Tuesday, July 26, 2011

It's all going to be all right

This has become my mantra. I have to remind myself that, if this cycle is a total failure, it's not a tragedy. We'll still be childless, but  blessed to have each other.

There's already a few glitches going on with this cycle (besides the yellow dog being sick and the office move). The delivery of my FSH was timed so it would be sent to the spouse's workplace before my period came. Somehow they failed to notify him when the meds were delivered. My period (and PMS) arrived, and the meds were not yet in my hands. Only when I was close to hysterics did the spouse finally start making calls and asking questions, until the meds showed up. Thankfully, the icepacks were still half frozen by the time we got them.

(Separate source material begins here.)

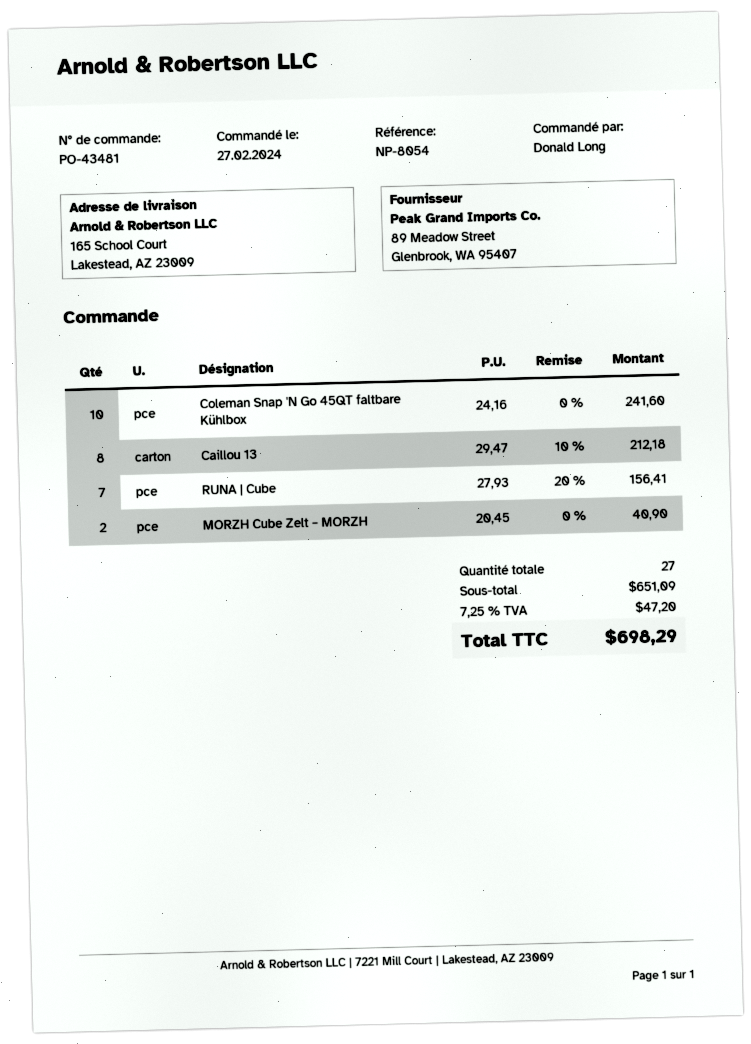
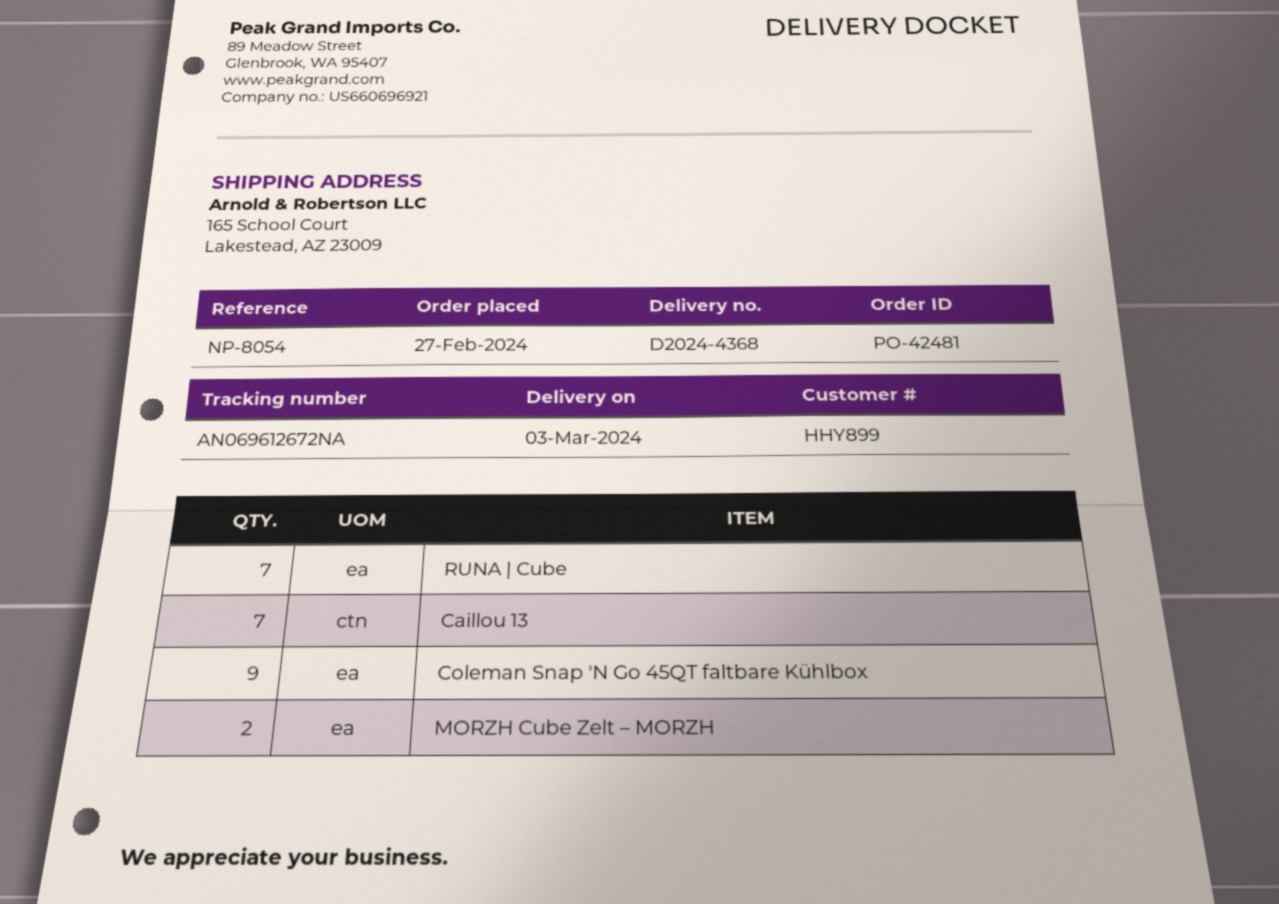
order number: PO-43481 -> PO-42481
Coleman Snap 'N Go 45QT faltbare Kühlbox: 10 -> 9
Caillou 13: 8 -> 7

My FSH dose was supposed to increase by 50%, but I got the same amount I got last cycle. My doctor said that would not be a problem, since I could get a refill. But the insurance said I cannot get a refill without the doctor requesting it first. So once more, I am frantically sending emails, hoping the rest of the FSH will arrive on time.

Today was my first day of injections. I talked to the spouse about using the same dose as last cycle so the meds would last longer, but he convinced me to put all my faith in the system and inject the correct dose, hoping that the mess will be solved, otherwise I will run out of FSH by day seven.

By the way, he hates needles. He runs away when I am injecting myself. This time I explained that, even if I don't mind needles, I do hate doing this on my own, as if this were exclusively my problem and he had nothing to do with it. I made him stay with me and watch the whole rite: Disinfecting the area, uncapping the vials, extracting the saline with a syringe, and mixing it with the freeze dried hormone, one vial after the other. He cringed when I disinfected my belly and injected myself. When I was done, we hugged.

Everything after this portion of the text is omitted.